Kejadian mastitis subklinis yang tinggi pada peternakan sapi perah dapat disebabkan karena manajemen pemerahan yang kurang baik. Kejadian mastitis subklinis di KUNAK yang berhubungan dengan manajemen pemerahan ditunjukkan pada Tabel 10.

Tabel 10 Manajemen pemerahan sapi perah di Kawasan Usaha Peternakan (KUNAK) berdasarkan hasil kuisioner

No Variabel Deskripsi Hasil Deskripsi

(%) 1. Periode pemandian sapi (hari) 2x sebelum diperah 100 2. Pembersihan ambing sebelum diperah Tanpa dilap

dilap

14.28 85.72

3. Teat dipping setelah pemerahan Ya

Tidak

57.14 42.86

4. Tekhnik pemerahan Strip hand

Whole hand

28.57 71.43 5. Penggunaan pelicin pada saat

memerah

Ya Tidak

100 0

Seluruh responden (100%) memandikan sapinya dua kali sehari sebelum diperah. Kebiasaan memandikan sapi dua kali sehari akan merangsang produksi susu. Sapi yang dimandikan dua kali sehari akan menghasilkan susu lebih banyak dari yang dimandikan satu kali atau yang tidak dimandikan sama sekali (Sudarwanto 1999). Sebanyak 85.72% peternak membersihkan ambing dengan cara dilap sebelum diperah dan 14.28% tanpa dilap.

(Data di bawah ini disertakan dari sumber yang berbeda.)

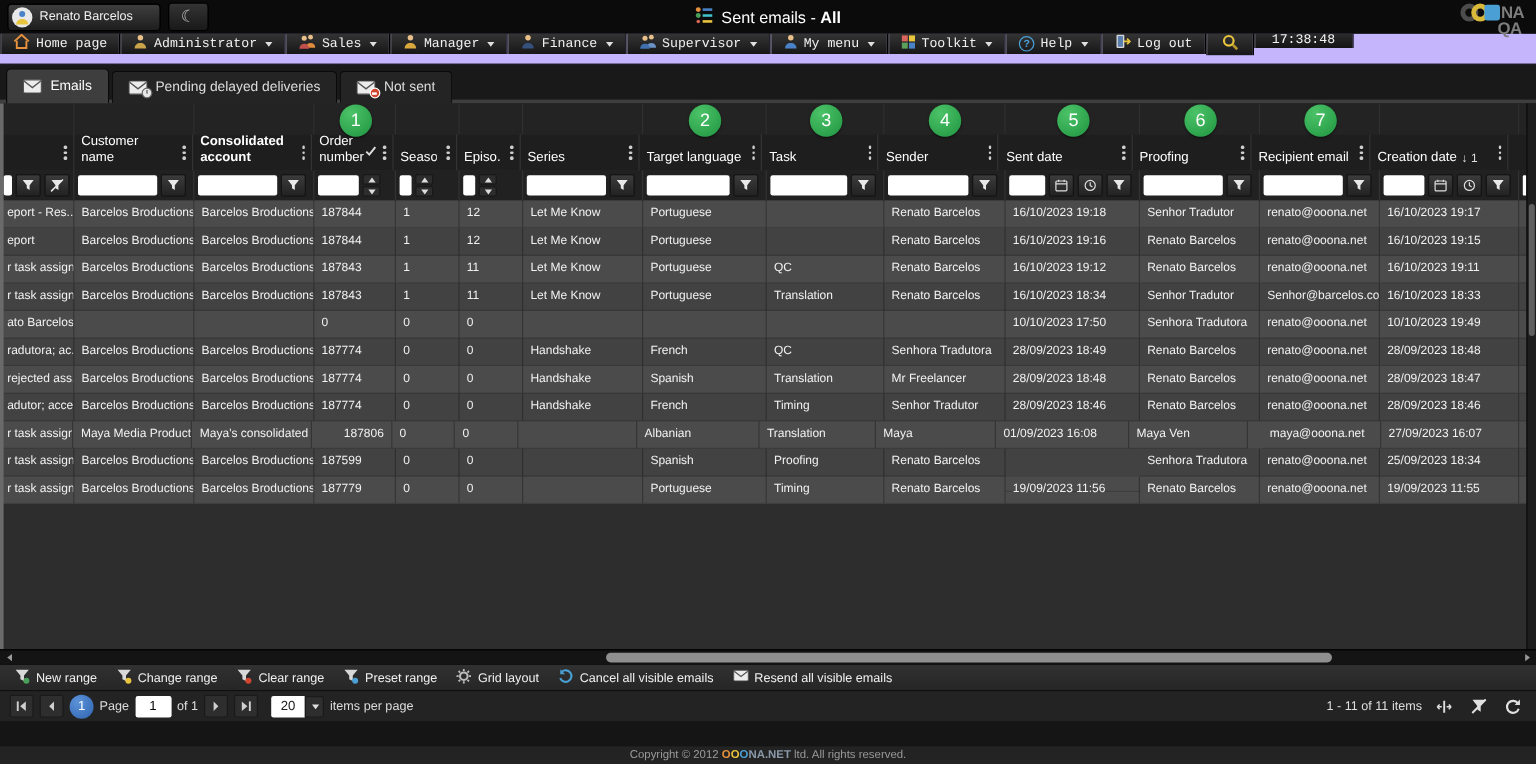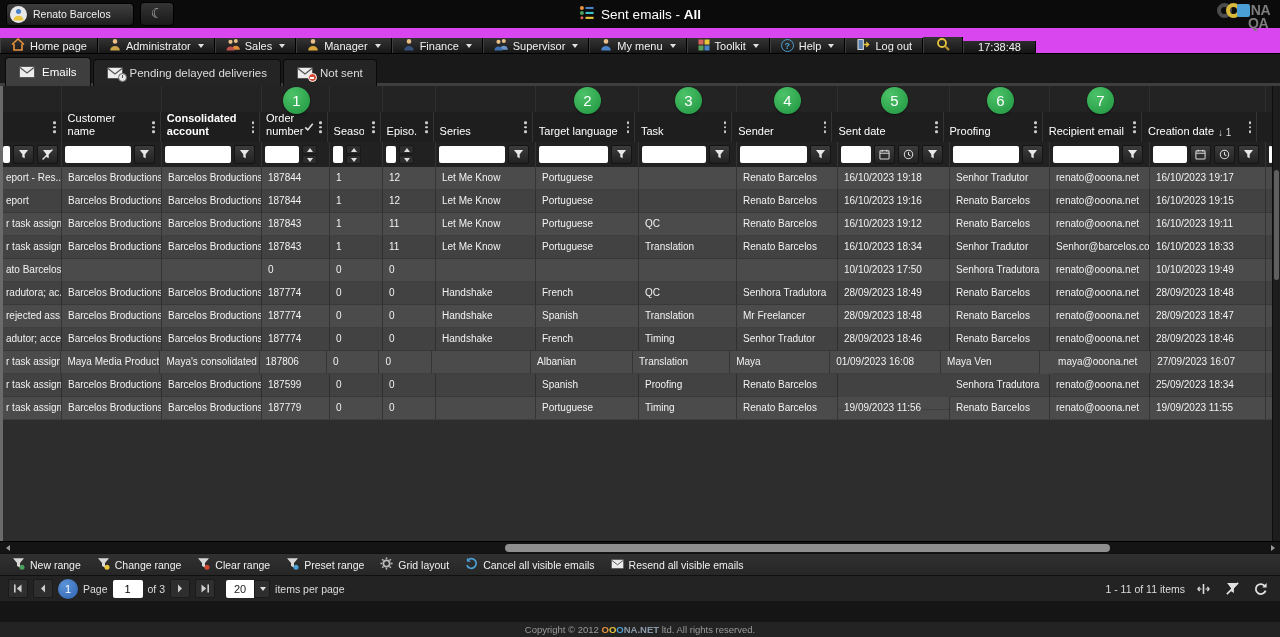"Home page" .menubar { align-items: flex-end -> flex-start; background: #d946ef -> #c4b5fd; font-family: none -> Liberation Mono, monospace }
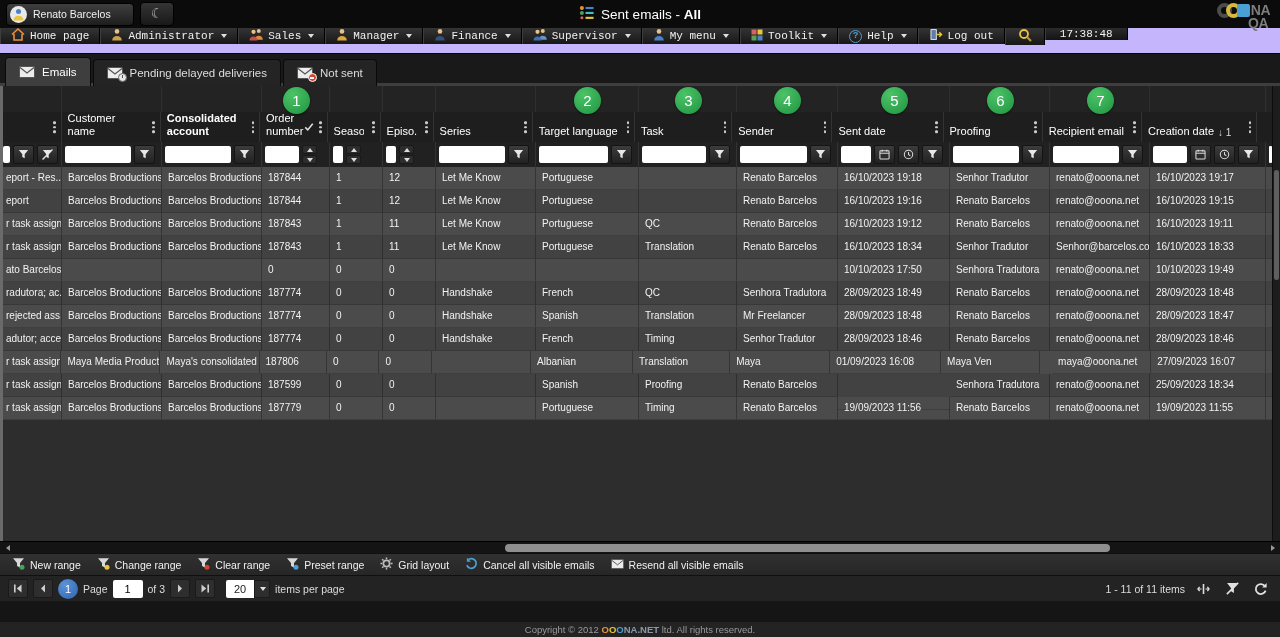"187806" div.cell { text-align: none -> right }
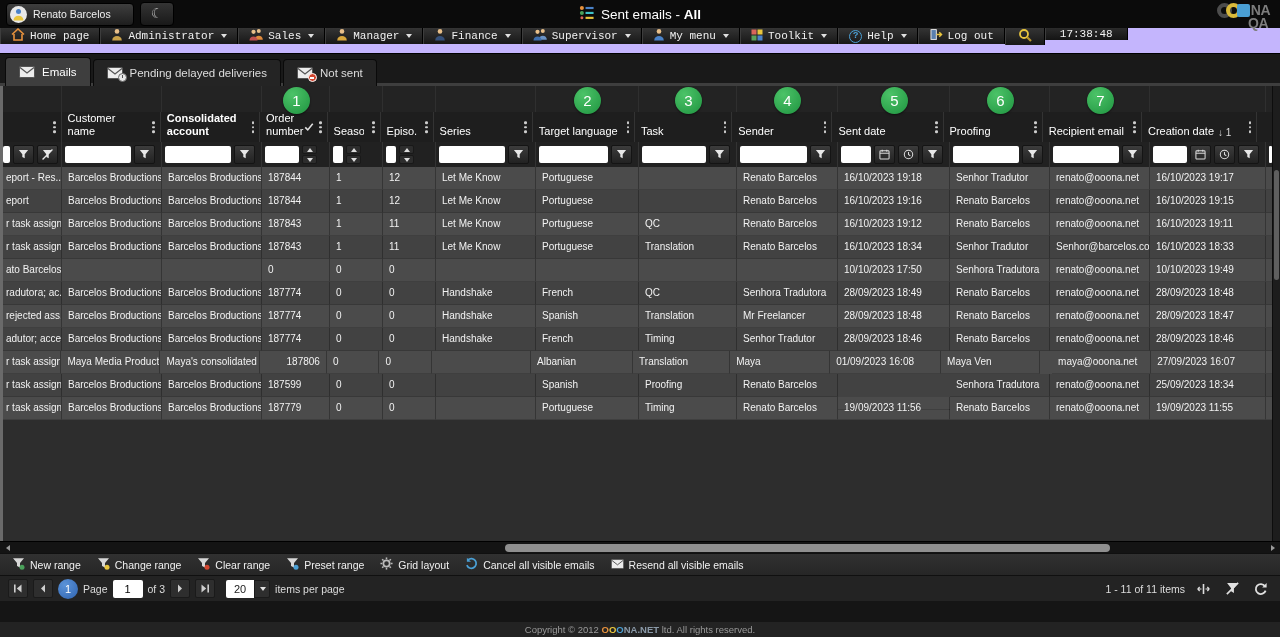"of 3" span.ptext { text: 3 -> 1 }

Sapi sebelum dan setelah

diperah putingnya dibersihkan akan berpengaruh terhadap kejadian mastitis subklinis dibandingkan dengan yang tidak dibersihkan. Bakteri ditularkan ke dalam puting yang sehat melalui tangan pemerah, mesin, lap, lantai kandang, baju pemerah, kulit dan rambut sapi, ember dan sebagainya (Sutarti et al. 2003). Ambing dapat dibersihkan menggunakan larutan NaClO dengan konsentrasi 1.5 - 2ppm dan pada konsentrasi ini susu tidak terkontaminsasi bau dari larutan. Tindakan pembersihan dapat dilakukan dengan cara teat dipping setelah pemerahan. Sudarwanto (1988), yang diacu dalam Sudarwanto (1999) menjelaskan bahwa penggunaan desinfektan melalui pencelupan puting setelah pemerahan memiliki tingkat efektivitas tinggi untuk menekan jumlah bakteri dalam susu. Membersihkan ambing sebelum pemerahan, pemeriksaan pancaran sekresi pertama, membersihkan puting sebelum pemerahan dan melakukan terapi kering kandang merupakan usaha dalam mengendalikan mastitis subklinis selain dengan melakukan teat dipping (Sudarwanto 1999).

Seluruh responden memerah dengan tangan, sebanyak 71.43% peternak menggunakan metode whole hand dan 28.57% peternak menggunakan metode strip hand. Teknik pemerahan whole hand dapat menghasilkan susu lebih banyak, mengurangi pencemaran mikroorganisme, dan mengurangi perlukaan puting. Perlukaan puting merupakan predisposisi terjadinya mastitis (Sudarwanto 1998).

Seluruh responden (100%) menggunakan bahan pelicin (vaseline) pada saat memerah. Penggunaan vaselin sebagai alat pelicin dan digunakan secara bersama-sama untuk semua sapi pada peternakan merupakan faktor predisposisi munculnya mastitis subklinis. Hidayat et al. (2002), yang diacu dalam Akilah (2008) menjelaskan selama pemerahan jangan menggunakan vaselin karena vaselin akan menutupi permukaan puting, bila terus menerus menggunakan pelicin (vaselin), penularan penyakit sulit dihindari.